# [Description of the task]
This exercise calls for every record to be returned exactly, with pictures removed.

======== Data extract ========

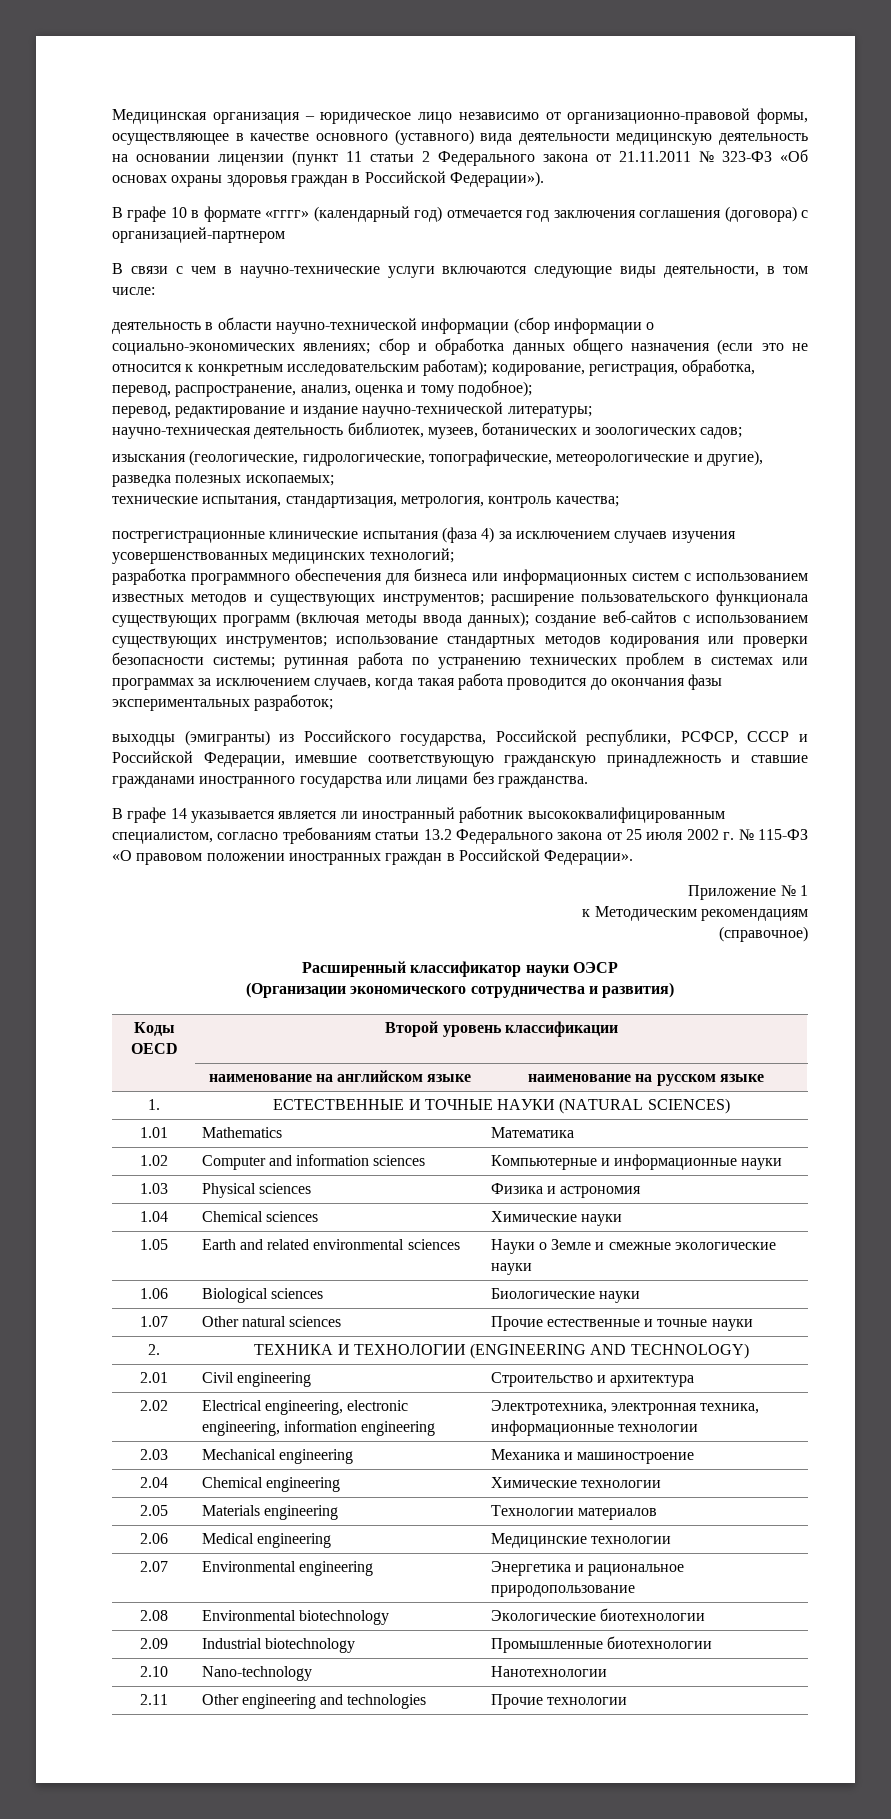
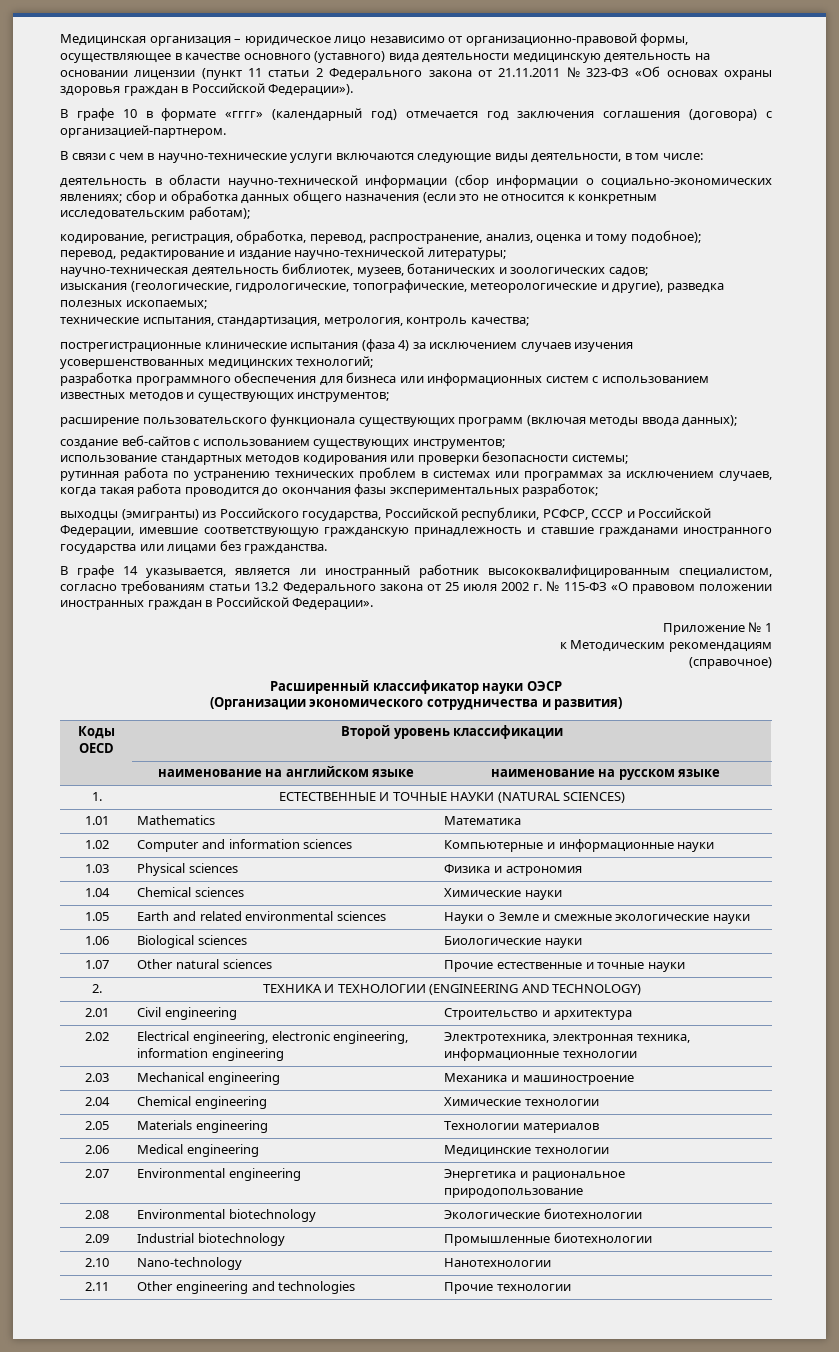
- В графе 10 в формате «гггг» (календарный год) отмечается год заключения соглашения (договора) с организацией-партнером
+ В графе 10 в формате «гггг» (календарный год) отмечается год заключения соглашения (договора) с организацией-партнером.
- деятельность в области научно-технической информации (сбор информации о социально-экономических явлениях; сбор и обработка данных общего назначения (если это не относится к конкретным исследовательским работам); кодирование, регистрация, обработка, перевод, распространение, анализ, оценка и тому подобное);
+ деятельность в области научно-технической информации (сбор информации о социально-экономических явлениях; сбор и обработка данных общего назначения (если это не относится к конкретным исследовательским работам);
+ кодирование, регистрация, обработка, перевод, распространение, анализ, оценка и тому подобное);
- разработка программного обеспечения для бизнеса или информационных систем с использованием известных методов и существующих инструментов; расширение пользовательского функционала существующих программ (включая методы ввода данных); создание веб-сайтов с использованием существующих инструментов; использование стандартных методов кодирования или проверки безопасности системы; рутинная работа по устранению технических проблем в системах или программах за исключением случаев, когда такая работа проводится до окончания фазы экспериментальных разработок;
+ разработка программного обеспечения для бизнеса или информационных систем с использованием известных методов и существующих инструментов;
+ расширение пользовательского функционала существующих программ (включая методы ввода данных);
+ создание веб-сайтов с использованием существующих инструментов;
+ использование стандартных методов кодирования или проверки безопасности системы;
+ рутинная работа по устранению технических проблем в системах или программах за исключением случаев, когда такая работа проводится до окончания фазы экспериментальных разработок;
- В графе 14 указывается является ли иностранный работник высококвалифицированным специалистом, согласно требованиям статьи 13.2 Федерального закона от 25 июля 2002 г. № 115-ФЗ «О правовом положении иностранных граждан в Российской Федерации».
+ В графе 14 указывается, является ли иностранный работник высококвалифицированным специалистом, согласно требованиям статьи 13.2 Федерального закона от 25 июля 2002 г. № 115-ФЗ «О правовом положении иностранных граждан в Российской Федерации».

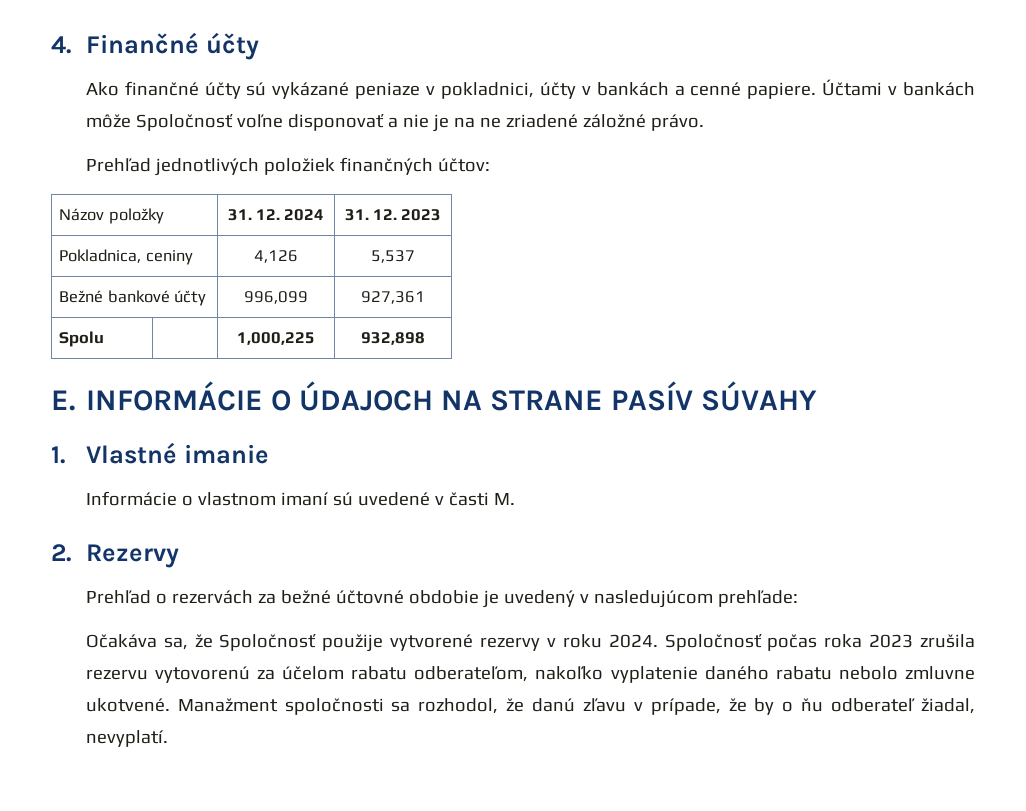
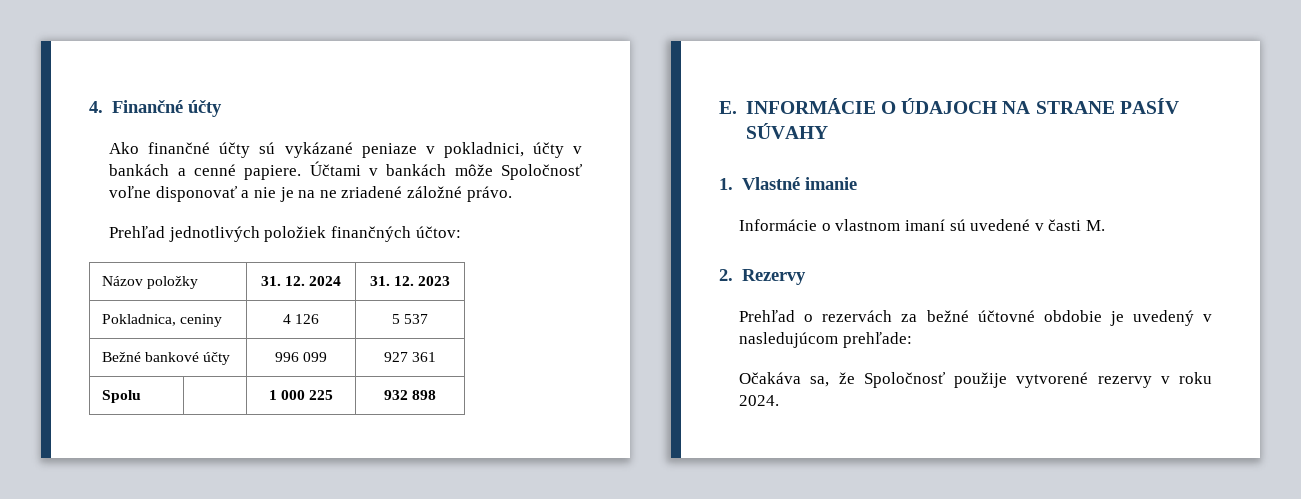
- Pokladnica, ceniny | 4,126 | 5,537
+ Pokladnica, ceniny | 4 126 | 5 537
- Bežné bankové účty | 996,099 | 927,361
- Spolu | | 1,000,225 | 932,898
+ Bežné bankové účty | 996 099 | 927 361
+ Spolu | | 1 000 225 | 932 898
- Spoločnosť počas roka 2023 zrušila rezervu vytovorenú za účelom rabatu odberateľom, nakoľko vyplatenie daného rabatu nebolo zmluvne ukotvené. Manažment spoločnosti sa rozhodol, že danú zľavu v prípade, že by o ňu odberateľ žiadal, nevyplatí.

========

# [Your solution]
- В графе 10 в формате «гггг» (календарный год) отмечается год заключения соглашения (договора) с организацией-партнером
+ В графе 10 в формате «гггг» (календарный год) отмечается год заключения соглашения (договора) с организацией-партнером.
- деятельность в области научно-технической информации (сбор информации о социально-экономических явлениях; сбор и обработка данных общего назначения (если это не относится к конкретным исследовательским работам); кодирование, регистрация, обработка, перевод, распространение, анализ, оценка и тому подобное);
+ деятельность в области научно-технической информации (сбор информации о социально-экономических явлениях; сбор и обработка данных общего назначения (если это не относится к конкретным исследовательским работам);
+ кодирование, регистрация, обработка, перевод, распространение, анализ, оценка и тому подобное);
- разработка программного обеспечения для бизнеса или информационных систем с использованием известных методов и существующих инструментов; расширение пользовательского функционала существующих программ (включая методы ввода данных); создание веб-сайтов с использованием существующих инструментов; использование стандартных методов кодирования или проверки безопасности системы; рутинная работа по устранению технических проблем в системах или программах за исключением случаев, когда такая работа проводится до окончания фазы экспериментальных разработок;
+ разработка программного обеспечения для бизнеса или информационных систем с использованием известных методов и существующих инструментов;
+ расширение пользовательского функционала существующих программ (включая методы ввода данных);
+ создание веб-сайтов с использованием существующих инструментов;
+ использование стандартных методов кодирования или проверки безопасности системы;
+ рутинная работа по устранению технических проблем в системах или программах за исключением случаев, когда такая работа проводится до окончания фазы экспериментальных разработок;
- В графе 14 указывается является ли иностранный работник высококвалифицированным специалистом, согласно требованиям статьи 13.2 Федерального закона от 25 июля 2002 г. № 115-ФЗ «О правовом положении иностранных граждан в Российской Федерации».
+ В графе 14 указывается, является ли иностранный работник высококвалифицированным специалистом, согласно требованиям статьи 13.2 Федерального закона от 25 июля 2002 г. № 115-ФЗ «О правовом положении иностранных граждан в Российской Федерации».

- Pokladnica, ceniny | 4,126 | 5,537
+ Pokladnica, ceniny | 4 126 | 5 537
- Bežné bankové účty | 996,099 | 927,361
- Spolu | | 1,000,225 | 932,898
+ Bežné bankové účty | 996 099 | 927 361
+ Spolu | | 1 000 225 | 932 898
- Spoločnosť počas roka 2023 zrušila rezervu vytovorenú za účelom rabatu odberateľom, nakoľko vyplatenie daného rabatu nebolo zmluvne ukotvené. Manažment spoločnosti sa rozhodol, že danú zľavu v prípade, že by o ňu odberateľ žiadal, nevyplatí.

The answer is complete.